To boost short-term savings

Finally, if you have short-term savings goals in mind, you might also consider opening a CD in 2024. According to Kendall Meade, a certified financial planner at SoFi, CDs are best if your financial goal is within three years or less.

"This is such a short time period that you don't want to take the risk of investing this money," Meade says. "But you still want it to grow."

Just make sure you won't need the cash you put in a CD earlier than the maturity date or it could cost you. As Meade puts it, "You'll owe a penalty if you have to take the money out sooner."

How to get the best CDs

If you're set on opening a CD, be sure to shop around, as rates can vary quite a bit between banks. You should check your main bank, online banks and credit unions, and see which ones offer the best rates.

You should also look at other factors, like early withdrawal penalties and minimum balance requirements. 

Finally, think about employing a CD ladder when opening your accounts. With this strategy, you open several CDs in varying lengths.
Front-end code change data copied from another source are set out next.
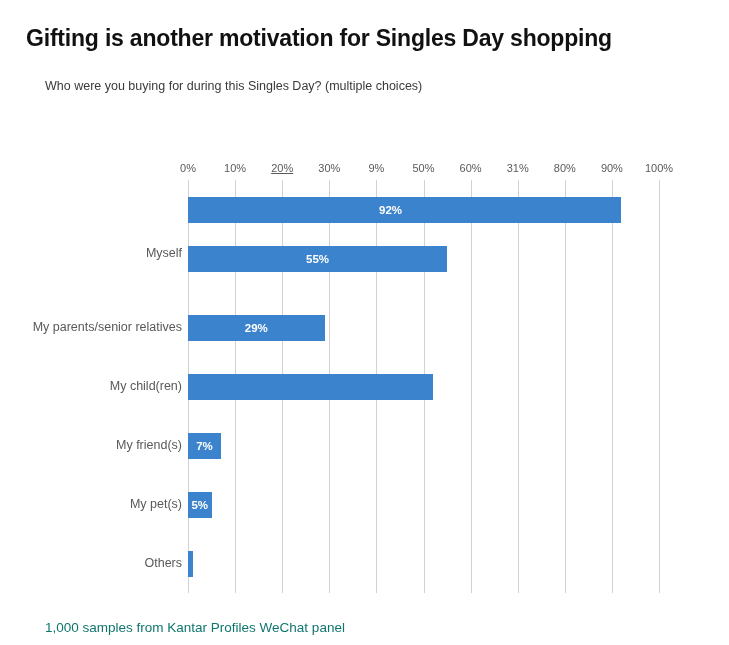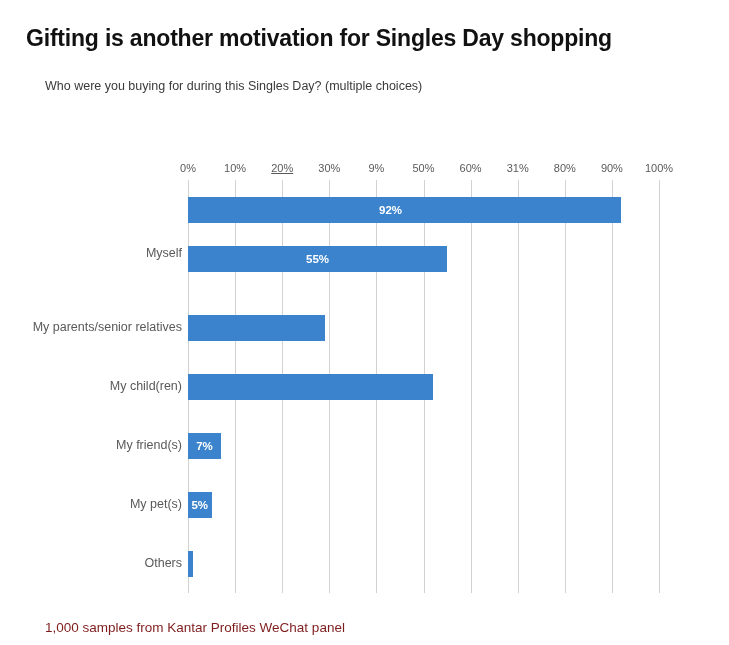--- a/index.html
+++ b/index.html
@@ -33,21 +33,21 @@
     font-size: 12.5px;
     color: #3a3a3a;
     white-space: nowrap;
   }
 
   #chart-footnote {
     position: absolute;
     left: 45px;
     top: 620px;
     font-size: 13.5px;
-    color: #7f1d1d;
+    color: #0f766e;
     white-space: nowrap;
   }
 
   
   #plot-area {
     position: absolute;
     left: 188px;
     top: 180px;
     width: 471px;
     height: 413px;
@@ -156,20 +156,21 @@
       <div class="bar-row" style="top: 16.5px; width: 471px;">
         <div class="bar" style="width: 433.32px; background: rgb(59, 131, 204);"></div>
         <div class="bar-label" style="left: 0px; width: 405px; color: rgb(255, 255, 255);">92%</div>
       </div>
       <div class="bar-row" style="top: 66px; width: 471px; padding-left: 8px;">
         <div class="bar" style="width: 259.05px; background: rgb(59, 131, 204);"></div>
         <div class="bar-label" style="left: 0px; width: 259.05px; color: rgb(255, 255, 255);">55%</div>
       </div>
       <div class="bar-row" style="top: 134.5px; width: 471px;">
         <div class="bar" style="width: 136.59px; background: rgb(59, 131, 204);"></div>
+        <div class="bar-label" style="left: 0px; width: 136.59px; color: rgb(255, 255, 255);">29%</div>
       </div>
       <div class="bar-row" style="top: 193.5px; width: 471px;">
         <div class="bar" style="width: 244.92px; background: rgb(59, 131, 204);"></div>
       </div>
       <div class="bar-row" style="top: 252.5px; width: 471px;">
         <div class="bar" style="width: 32.97px; background: rgb(59, 131, 204);"></div>
         <div class="bar-label" style="left: 0px; width: 32.97px; color: rgb(255, 255, 255);">7%</div>
       </div>
       <div class="bar-row" style="top: 311.5px; width: 471px;">
         <div class="bar" style="width: 23.55px; background: rgb(59, 131, 204);"></div>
Then, when the first one comes to maturity, you have the option to cash out and use the funds as needed or reinvest them into a new CD, possibly taking advantage of even higher rates at that time.

"It's hard to predict if interest rates will go up or down," Turner says. "Things like changes in the economy or sudden inflation spikes could cause them to change. To be safe, it's a good idea to diversify how you save your money — put some of your money into shorter-term CDs and some into longer-term CDs. This way, you can take advantage of high rates now, while still being flexible in case rates go up in the future."